As I reported in my last blog, I’ve stopped taking J out for meals and have instead started taking her on errands. The trip to Discount Shoe Warehouse went well. She was able to express preferences for the shoes she wanted and we left with two new pairs.
Next up was a trip to the dollar store. My workplace is collecting supplies for a local school. (Don’t get me started on the need to donate basics like pencils and paper to public schools.) J taught 4th and 5th grade for 12 years before her Alzheimer’s diagnosis, so I thought picking items to donate would engage her. I was wrong. She was fine with being at the dollar store, but she had no interest in shopping for gifts for children she doesn’t know. I don’t think she understood what we were doing.
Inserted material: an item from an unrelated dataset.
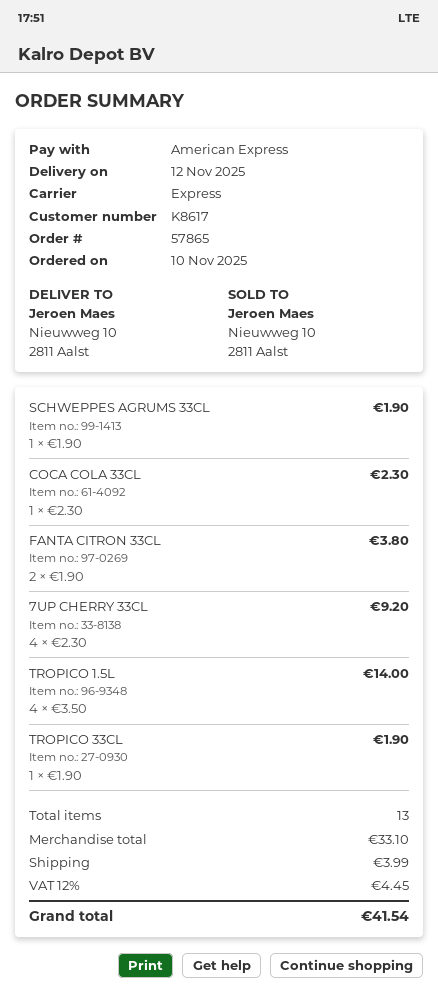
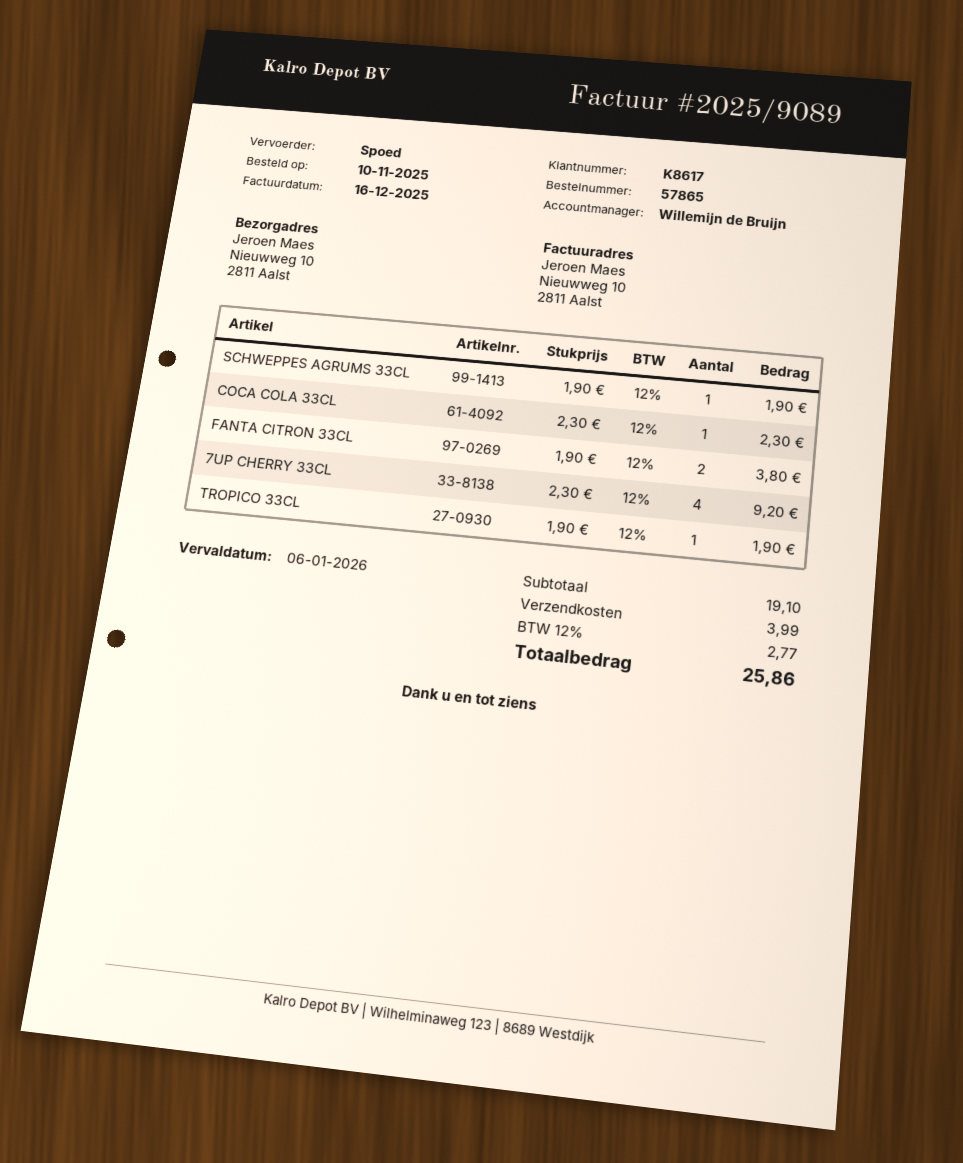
TROPICO 1.5L: 4 x 3.50 = 14.00 -> none
subtotal: 33.10 -> 19.10
tax: 12% = 4.45 -> 12% = 2.77
total: 41.54 -> 25.86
That said, as often is the case, she clearly enjoyed going out with me and our daughter. Does she know who we are? I think so, but who knows?
She has, however, gotten more loving. She was always a hugger. Now, the hugs come even more freely. And not just to me or our kids or friends who visit. She hugs the staff people at her continuing care retirement community. She hugs her doctor. Given half a chance, she would hug the check-out person at DSW. There is also a sweetness that was hidden before.
Our love has changed. The eros is long gone. J has been unable to be an equal partner for more than seven years. We live separately now and largely have separate lives. Our love has changed, and yet, it is still strong.
As one of my rabbis wrote this week, “Judaism teaches that a soul is never damaged. The body perhaps, the psyche perhaps, but the inner core of goodness that is the soul never. The essence always remains intact.”
As the disease progresses, J’s inner core of goodness is more manifest. Love is the only possible response.